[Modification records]
----------------------------------------
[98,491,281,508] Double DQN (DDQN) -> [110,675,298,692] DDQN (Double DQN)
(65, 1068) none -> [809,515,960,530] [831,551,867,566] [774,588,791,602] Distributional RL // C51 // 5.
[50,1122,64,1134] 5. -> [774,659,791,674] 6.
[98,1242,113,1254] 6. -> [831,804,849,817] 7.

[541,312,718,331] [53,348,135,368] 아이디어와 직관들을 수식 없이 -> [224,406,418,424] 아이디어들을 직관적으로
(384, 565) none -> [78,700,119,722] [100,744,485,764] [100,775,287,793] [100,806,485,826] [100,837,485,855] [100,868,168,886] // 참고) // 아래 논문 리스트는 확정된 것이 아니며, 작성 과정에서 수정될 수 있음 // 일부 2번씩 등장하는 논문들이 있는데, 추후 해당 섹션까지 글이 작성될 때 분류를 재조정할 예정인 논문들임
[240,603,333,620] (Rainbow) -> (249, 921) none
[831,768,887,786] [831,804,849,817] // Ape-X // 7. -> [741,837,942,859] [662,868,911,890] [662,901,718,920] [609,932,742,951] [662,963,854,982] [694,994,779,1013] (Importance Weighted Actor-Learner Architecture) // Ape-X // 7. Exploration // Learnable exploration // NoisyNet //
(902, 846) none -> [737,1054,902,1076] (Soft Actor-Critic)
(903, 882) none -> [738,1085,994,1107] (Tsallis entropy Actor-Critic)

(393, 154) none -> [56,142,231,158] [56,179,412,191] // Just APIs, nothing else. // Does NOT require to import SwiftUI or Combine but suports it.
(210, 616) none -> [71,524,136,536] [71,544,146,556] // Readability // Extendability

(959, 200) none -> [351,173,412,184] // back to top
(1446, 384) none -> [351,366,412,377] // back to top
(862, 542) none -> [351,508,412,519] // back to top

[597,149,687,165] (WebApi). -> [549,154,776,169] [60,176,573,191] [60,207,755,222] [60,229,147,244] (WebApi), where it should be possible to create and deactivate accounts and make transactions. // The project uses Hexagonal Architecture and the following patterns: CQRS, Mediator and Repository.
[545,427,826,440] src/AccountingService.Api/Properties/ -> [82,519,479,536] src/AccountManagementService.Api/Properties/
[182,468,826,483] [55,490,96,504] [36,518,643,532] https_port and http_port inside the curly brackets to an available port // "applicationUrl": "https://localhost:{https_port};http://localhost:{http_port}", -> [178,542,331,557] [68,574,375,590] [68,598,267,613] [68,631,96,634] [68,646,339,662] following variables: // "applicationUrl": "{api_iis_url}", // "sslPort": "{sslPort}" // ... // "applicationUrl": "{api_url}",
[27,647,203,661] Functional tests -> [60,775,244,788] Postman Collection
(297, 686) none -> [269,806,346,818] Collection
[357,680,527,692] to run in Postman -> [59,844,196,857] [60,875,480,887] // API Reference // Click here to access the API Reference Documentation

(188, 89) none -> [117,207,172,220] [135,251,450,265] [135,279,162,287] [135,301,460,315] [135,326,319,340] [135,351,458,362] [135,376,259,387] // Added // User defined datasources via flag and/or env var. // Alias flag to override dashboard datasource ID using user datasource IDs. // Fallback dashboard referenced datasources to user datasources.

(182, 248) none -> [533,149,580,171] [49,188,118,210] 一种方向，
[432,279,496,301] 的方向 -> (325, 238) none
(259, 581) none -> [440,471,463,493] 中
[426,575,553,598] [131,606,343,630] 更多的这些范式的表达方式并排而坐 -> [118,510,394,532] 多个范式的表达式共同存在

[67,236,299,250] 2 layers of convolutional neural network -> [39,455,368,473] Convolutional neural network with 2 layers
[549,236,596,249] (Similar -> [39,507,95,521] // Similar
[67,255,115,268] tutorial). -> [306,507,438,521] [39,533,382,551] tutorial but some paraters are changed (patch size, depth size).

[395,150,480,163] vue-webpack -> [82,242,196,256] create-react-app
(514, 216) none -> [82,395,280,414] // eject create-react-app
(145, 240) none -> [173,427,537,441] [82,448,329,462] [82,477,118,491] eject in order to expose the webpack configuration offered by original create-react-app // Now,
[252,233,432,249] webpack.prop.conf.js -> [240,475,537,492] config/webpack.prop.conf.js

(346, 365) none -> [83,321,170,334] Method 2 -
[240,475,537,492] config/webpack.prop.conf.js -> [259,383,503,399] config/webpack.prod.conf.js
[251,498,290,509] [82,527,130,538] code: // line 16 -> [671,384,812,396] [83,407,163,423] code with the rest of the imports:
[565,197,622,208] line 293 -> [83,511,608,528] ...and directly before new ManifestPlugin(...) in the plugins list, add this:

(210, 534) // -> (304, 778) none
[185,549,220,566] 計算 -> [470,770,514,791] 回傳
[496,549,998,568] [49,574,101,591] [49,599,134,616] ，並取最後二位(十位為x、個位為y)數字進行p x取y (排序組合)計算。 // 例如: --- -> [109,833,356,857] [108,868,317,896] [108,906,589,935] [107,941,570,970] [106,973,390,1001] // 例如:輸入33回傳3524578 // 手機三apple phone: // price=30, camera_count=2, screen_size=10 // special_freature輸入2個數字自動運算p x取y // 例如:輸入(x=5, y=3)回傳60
----------------------------------------
ACTIVITY ▸ Set down the entries again exactly as they are.

RESULT OF THE EXERCISE ▸
[98,491,281,508] Double DQN (DDQN) -> [110,675,298,692] DDQN (Double DQN)
(65, 1068) none -> [809,515,960,530] [831,551,867,566] [774,588,791,602] Distributional RL // C51 // 5.
[50,1122,64,1134] 5. -> [774,659,791,674] 6.
[98,1242,113,1254] 6. -> [831,804,849,817] 7.

[541,312,718,331] [53,348,135,368] 아이디어와 직관들을 수식 없이 -> [224,406,418,424] 아이디어들을 직관적으로
(384, 565) none -> [78,700,119,722] [100,744,485,764] [100,775,287,793] [100,806,485,826] [100,837,485,855] [100,868,168,886] // 참고) // 아래 논문 리스트는 확정된 것이 아니며, 작성 과정에서 수정될 수 있음 // 일부 2번씩 등장하는 논문들이 있는데, 추후 해당 섹션까지 글이 작성될 때 분류를 재조정할 예정인 논문들임
[240,603,333,620] (Rainbow) -> (249, 921) none
[831,768,887,786] [831,804,849,817] // Ape-X // 7. -> [741,837,942,859] [662,868,911,890] [662,901,718,920] [609,932,742,951] [662,963,854,982] [694,994,779,1013] (Importance Weighted Actor-Learner Architecture) // Ape-X // 7. Exploration // Learnable exploration // NoisyNet //
(902, 846) none -> [737,1054,902,1076] (Soft Actor-Critic)
(903, 882) none -> [738,1085,994,1107] (Tsallis entropy Actor-Critic)

(393, 154) none -> [56,142,231,158] [56,179,412,191] // Just APIs, nothing else. // Does NOT require to import SwiftUI or Combine but suports it.
(210, 616) none -> [71,524,136,536] [71,544,146,556] // Readability // Extendability

(959, 200) none -> [351,173,412,184] // back to top
(1446, 384) none -> [351,366,412,377] // back to top
(862, 542) none -> [351,508,412,519] // back to top

[597,149,687,165] (WebApi). -> [549,154,776,169] [60,176,573,191] [60,207,755,222] [60,229,147,244] (WebApi), where it should be possible to create and deactivate accounts and make transactions. // The project uses Hexagonal Architecture and the following patterns: CQRS, Mediator and Repository.
[545,427,826,440] src/AccountingService.Api/Properties/ -> [82,519,479,536] src/AccountManagementService.Api/Properties/
[182,468,826,483] [55,490,96,504] [36,518,643,532] https_port and http_port inside the curly brackets to an available port // "applicationUrl": "https://localhost:{https_port};http://localhost:{http_port}", -> [178,542,331,557] [68,574,375,590] [68,598,267,613] [68,631,96,634] [68,646,339,662] following variables: // "applicationUrl": "{api_iis_url}", // "sslPort": "{sslPort}" // ... // "applicationUrl": "{api_url}",
[27,647,203,661] Functional tests -> [60,775,244,788] Postman Collection
(297, 686) none -> [269,806,346,818] Collection
[357,680,527,692] to run in Postman -> [59,844,196,857] [60,875,480,887] // API Reference // Click here to access the API Reference Documentation

(188, 89) none -> [117,207,172,220] [135,251,450,265] [135,279,162,287] [135,301,460,315] [135,326,319,340] [135,351,458,362] [135,376,259,387] // Added // User defined datasources via flag and/or env var. // Alias flag to override dashboard datasource ID using user datasource IDs. // Fallback dashboard referenced datasources to user datasources.

(182, 248) none -> [533,149,580,171] [49,188,118,210] 一种方向，
[432,279,496,301] 的方向 -> (325, 238) none
(259, 581) none -> [440,471,463,493] 中
[426,575,553,598] [131,606,343,630] 更多的这些范式的表达方式并排而坐 -> [118,510,394,532] 多个范式的表达式共同存在

[67,236,299,250] 2 layers of convolutional neural network -> [39,455,368,473] Convolutional neural network with 2 layers
[549,236,596,249] (Similar -> [39,507,95,521] // Similar
[67,255,115,268] tutorial). -> [306,507,438,521] [39,533,382,551] tutorial but some paraters are changed (patch size, depth size).

[395,150,480,163] vue-webpack -> [82,242,196,256] create-react-app
(514, 216) none -> [82,395,280,414] // eject create-react-app
(145, 240) none -> [173,427,537,441] [82,448,329,462] [82,477,118,491] eject in order to expose the webpack configuration offered by original create-react-app // Now,
[252,233,432,249] webpack.prop.conf.js -> [240,475,537,492] config/webpack.prop.conf.js

(346, 365) none -> [83,321,170,334] Method 2 -
[240,475,537,492] config/webpack.prop.conf.js -> [259,383,503,399] config/webpack.prod.conf.js
[251,498,290,509] [82,527,130,538] code: // line 16 -> [671,384,812,396] [83,407,163,423] code with the rest of the imports:
[565,197,622,208] line 293 -> [83,511,608,528] ...and directly before new ManifestPlugin(...) in the plugins list, add this:

(210, 534) // -> (304, 778) none
[185,549,220,566] 計算 -> [470,770,514,791] 回傳
[496,549,998,568] [49,574,101,591] [49,599,134,616] ，並取最後二位(十位為x、個位為y)數字進行p x取y (排序組合)計算。 // 例如: --- -> [109,833,356,857] [108,868,317,896] [108,906,589,935] [107,941,570,970] [106,973,390,1001] // 例如:輸入33回傳3524578 // 手機三apple phone: // price=30, camera_count=2, screen_size=10 // special_freature輸入2個數字自動運算p x取y // 例如:輸入(x=5, y=3)回傳60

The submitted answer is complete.